As a bonus the shrink wrap keeps rainwater and leaves off the wood which also helps to dry the wood out.

I might do some experiments and test pieces and all that but I also might not. I know it works because I did it. If I do it and the wood still isn't ready I'll just let it sit another season.

I dried maple from fresh cut to 20% avg moisture content in 5 months. Your mileage and conditions may vary.
 
Those are the answers I was wanting. I have 2 huge pieces of clear plastic I dumpster dived to get from work. How big of piles can I wrap up and get reasonable results?
 
I have seen them up here, at least one operation is fitting about 1/3 of a cord on a pallet, four columns of 16" splits each stacked criss-cross, with a little bit of hip roof looking framing at the top made of a few more splits.

Then wrapped starting at the pallet with a 4-6" hole at the top in the middle. I couldn't tell if there was a layer of floor plastic between the pallet and cord wood. The wood I could see looked great to burn.

Its gotta be kind of expensive, there has to be a forklift at the yard to load pallets of seasoned on the delivery truck, and they can only be delivered to folks that have a forklift, or someone would have to be renting a drywall delivery truck. Plus the cost of all the single use shrink wrap.

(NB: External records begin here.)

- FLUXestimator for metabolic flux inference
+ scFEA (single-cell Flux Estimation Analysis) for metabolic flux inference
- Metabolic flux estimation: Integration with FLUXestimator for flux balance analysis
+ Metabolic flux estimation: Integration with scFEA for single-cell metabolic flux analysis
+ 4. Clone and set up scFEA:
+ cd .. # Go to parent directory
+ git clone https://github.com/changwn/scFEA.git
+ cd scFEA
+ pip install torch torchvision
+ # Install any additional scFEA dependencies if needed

40 minutes at 140df will kill all micro-organisms, leaving behind only organic debris. It's the low and slow pasteurization regime used by mead makers; kills off all the bugs but makes the smallest possible change to the flavor profile of the honey that is about to be fermented.

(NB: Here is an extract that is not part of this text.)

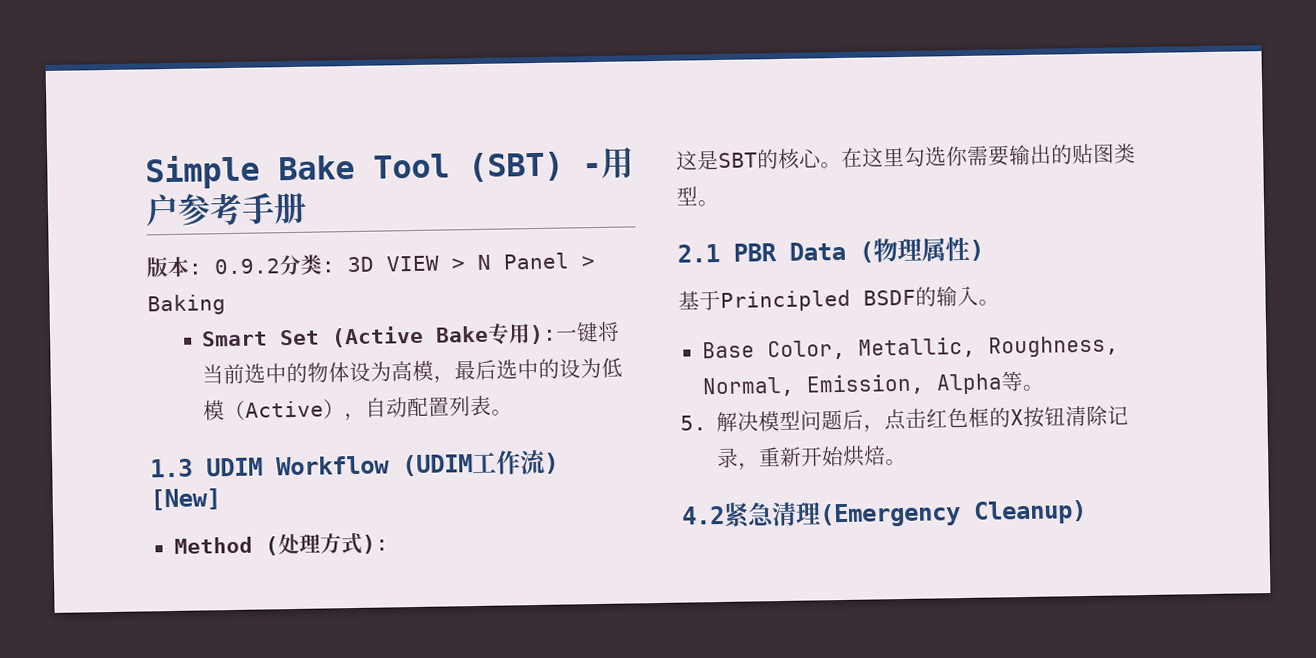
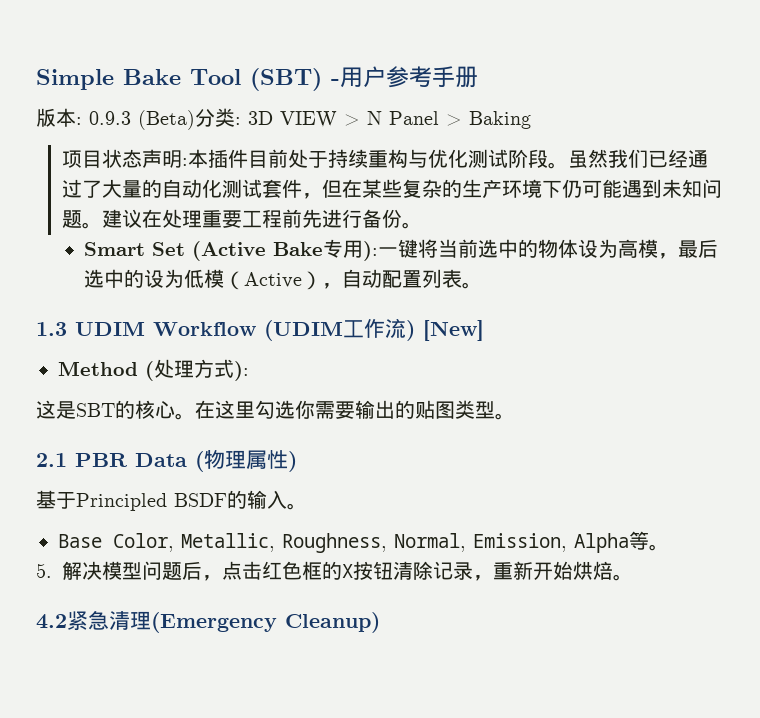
- 版本: 0.9.2分类: 3D VIEW > N Panel > Baking
+ 版本: 0.9.3 (Beta)分类: 3D VIEW > N Panel > Baking
+ 项目状态声明:本插件目前处于持续重构与优化测试阶段。虽然我们已经通过了大量的自动化测试套件，但在某些复杂的生产环境下仍可能遇到未知问题。建议在处理重要工程前先进行备份。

I don't know how deep into each split that heat would have to penetrate to keep mold and fungus and mildew from coming out of dormancy when the split cools back off. I think some of the trees I have processed had circulatory systems loaded with mildew spores, but on most of them it seems to be a surface contamination issue.
 
Has anyone posted pics of their diy setups? I have an unknown (but large for my standards, must be at least 2 cords) amount of wood to process and I do dread waiting 2-3yrs to start burning it... think I would be game for doing an experiment here with dead standing and some live oak/hickory (not sure which these are but one of those).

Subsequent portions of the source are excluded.